Kevin wanted to burst out with an angry retort too, but resisted the temptation. He would never get angry with Molly, but he was upset for being left out.
“So what are you going to do now?” he said.
“I have asked around and found a train — it’s called Myriad,” said Ms. Housemeri. “You could do a research and then get a cab to those enchanted places, or go by plane; but Myriad Train is infinitely easier. It takes you to all the main points with extreme comfort, over a period of twelve weeks. Will you go with her?” she added suddenly. “You know she’s the one person who has been through the mill almost as much as you have . . .”
Kevin, once again, felt lost for words. “Ms. Housemeri, of course I will go with her! How could you even ask me that?” He looked at Molly and held her hand. “Mol, are you okay?”
“Yeah . . .” she said calmly. “It was shocking at the beginning, but Nanna convinced me that it’s going to be all right —”
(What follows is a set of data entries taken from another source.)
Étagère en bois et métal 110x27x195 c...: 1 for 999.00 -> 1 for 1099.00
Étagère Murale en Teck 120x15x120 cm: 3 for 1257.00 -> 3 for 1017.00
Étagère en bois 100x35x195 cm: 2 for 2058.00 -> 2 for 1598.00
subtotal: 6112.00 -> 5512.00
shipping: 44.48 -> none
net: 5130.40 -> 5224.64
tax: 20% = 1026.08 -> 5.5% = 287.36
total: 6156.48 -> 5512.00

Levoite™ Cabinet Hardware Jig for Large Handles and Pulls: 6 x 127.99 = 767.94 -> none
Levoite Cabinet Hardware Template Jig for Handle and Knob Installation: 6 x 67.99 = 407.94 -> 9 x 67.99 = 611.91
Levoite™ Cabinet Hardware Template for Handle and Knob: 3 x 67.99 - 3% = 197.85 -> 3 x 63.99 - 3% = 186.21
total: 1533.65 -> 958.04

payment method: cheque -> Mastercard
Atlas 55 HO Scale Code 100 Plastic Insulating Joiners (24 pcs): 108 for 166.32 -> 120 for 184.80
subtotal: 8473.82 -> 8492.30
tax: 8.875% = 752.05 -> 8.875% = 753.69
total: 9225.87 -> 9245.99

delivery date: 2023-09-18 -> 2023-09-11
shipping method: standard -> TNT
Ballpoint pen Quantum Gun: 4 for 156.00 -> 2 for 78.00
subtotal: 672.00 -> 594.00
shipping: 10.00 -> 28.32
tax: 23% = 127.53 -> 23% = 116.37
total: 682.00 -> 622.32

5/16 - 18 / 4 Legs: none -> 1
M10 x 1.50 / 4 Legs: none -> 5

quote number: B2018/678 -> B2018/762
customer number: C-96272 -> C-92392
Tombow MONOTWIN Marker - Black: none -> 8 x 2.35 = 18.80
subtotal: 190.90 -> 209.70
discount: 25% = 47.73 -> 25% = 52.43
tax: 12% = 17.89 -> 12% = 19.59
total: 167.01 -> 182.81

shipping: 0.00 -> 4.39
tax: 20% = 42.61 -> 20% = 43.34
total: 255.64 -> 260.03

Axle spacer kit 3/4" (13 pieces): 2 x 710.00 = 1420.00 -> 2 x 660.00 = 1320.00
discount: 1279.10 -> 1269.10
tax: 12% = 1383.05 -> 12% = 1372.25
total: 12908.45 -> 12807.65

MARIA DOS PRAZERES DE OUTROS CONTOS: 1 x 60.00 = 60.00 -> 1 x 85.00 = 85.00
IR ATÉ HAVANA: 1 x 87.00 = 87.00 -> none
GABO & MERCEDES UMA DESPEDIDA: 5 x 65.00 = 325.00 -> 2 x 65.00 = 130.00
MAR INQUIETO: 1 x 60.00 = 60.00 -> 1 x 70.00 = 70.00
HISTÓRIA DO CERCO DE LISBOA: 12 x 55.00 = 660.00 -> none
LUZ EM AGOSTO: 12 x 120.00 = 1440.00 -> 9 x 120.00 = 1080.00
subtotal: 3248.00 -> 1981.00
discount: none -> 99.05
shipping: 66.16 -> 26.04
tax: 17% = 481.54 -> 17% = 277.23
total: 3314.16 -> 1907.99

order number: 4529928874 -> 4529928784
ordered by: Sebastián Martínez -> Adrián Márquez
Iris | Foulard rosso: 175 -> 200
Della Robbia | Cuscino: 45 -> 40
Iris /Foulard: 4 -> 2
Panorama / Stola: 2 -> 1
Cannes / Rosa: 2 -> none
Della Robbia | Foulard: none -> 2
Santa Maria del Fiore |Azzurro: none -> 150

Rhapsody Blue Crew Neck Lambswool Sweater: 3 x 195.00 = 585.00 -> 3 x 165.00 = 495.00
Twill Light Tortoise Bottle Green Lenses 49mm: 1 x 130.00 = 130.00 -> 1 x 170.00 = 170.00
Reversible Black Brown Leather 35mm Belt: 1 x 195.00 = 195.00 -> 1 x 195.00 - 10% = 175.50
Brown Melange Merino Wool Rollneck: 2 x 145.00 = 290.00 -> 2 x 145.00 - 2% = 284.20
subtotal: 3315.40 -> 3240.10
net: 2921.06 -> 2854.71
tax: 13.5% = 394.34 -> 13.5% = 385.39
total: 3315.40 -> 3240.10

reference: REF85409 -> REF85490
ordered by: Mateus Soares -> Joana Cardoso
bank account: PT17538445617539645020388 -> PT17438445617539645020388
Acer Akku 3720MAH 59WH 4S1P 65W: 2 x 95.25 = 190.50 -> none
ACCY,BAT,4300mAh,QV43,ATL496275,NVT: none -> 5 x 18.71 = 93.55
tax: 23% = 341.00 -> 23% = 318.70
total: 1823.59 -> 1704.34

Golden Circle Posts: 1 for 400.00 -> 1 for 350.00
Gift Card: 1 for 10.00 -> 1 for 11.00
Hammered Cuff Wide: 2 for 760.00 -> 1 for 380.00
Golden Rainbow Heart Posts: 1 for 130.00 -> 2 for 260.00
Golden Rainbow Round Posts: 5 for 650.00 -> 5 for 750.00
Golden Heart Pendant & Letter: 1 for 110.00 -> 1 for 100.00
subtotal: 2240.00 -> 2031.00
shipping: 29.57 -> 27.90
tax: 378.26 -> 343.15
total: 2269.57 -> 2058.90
“Of course it’s gonna be all right!” he said forcefully. “No way you’re not getting through this.”
Molly smiled and her eyes became watery. “Thanks.”
Ms. Housemeri then, without warning, burst into tears . . . and it took them more than fifteen minutes to stop her flooding eyes.
“I don’t understand,” he said finally. “Ms. Housemeri, why did you think you would have to convince me to go with Molly?”
“Oh, never mind me, dear, I think old age is starting to get the best of me,” she said in a strangled voice, her arms being rubbed by Molly. “I do trust you above all others to take care of her — and I’m too old to come —”
“Don’t worry. I’ll take care of her,” he said, looking resolutely at Molly as they exchanged looks. Molly moved closer and hugged him.
Ms. Housemeri then explained to him the train would leave on the twenty-third of June, four days from that day, and it would be three months to Molly’s Deadline — emphasis on the word ‘dead’ — which, Kevin understood, meant they had until the twenty-third of September.
Afterwards . . . he and Molly left Ms. Housemeri alone in the house, and went out for a walk in their neighborhood.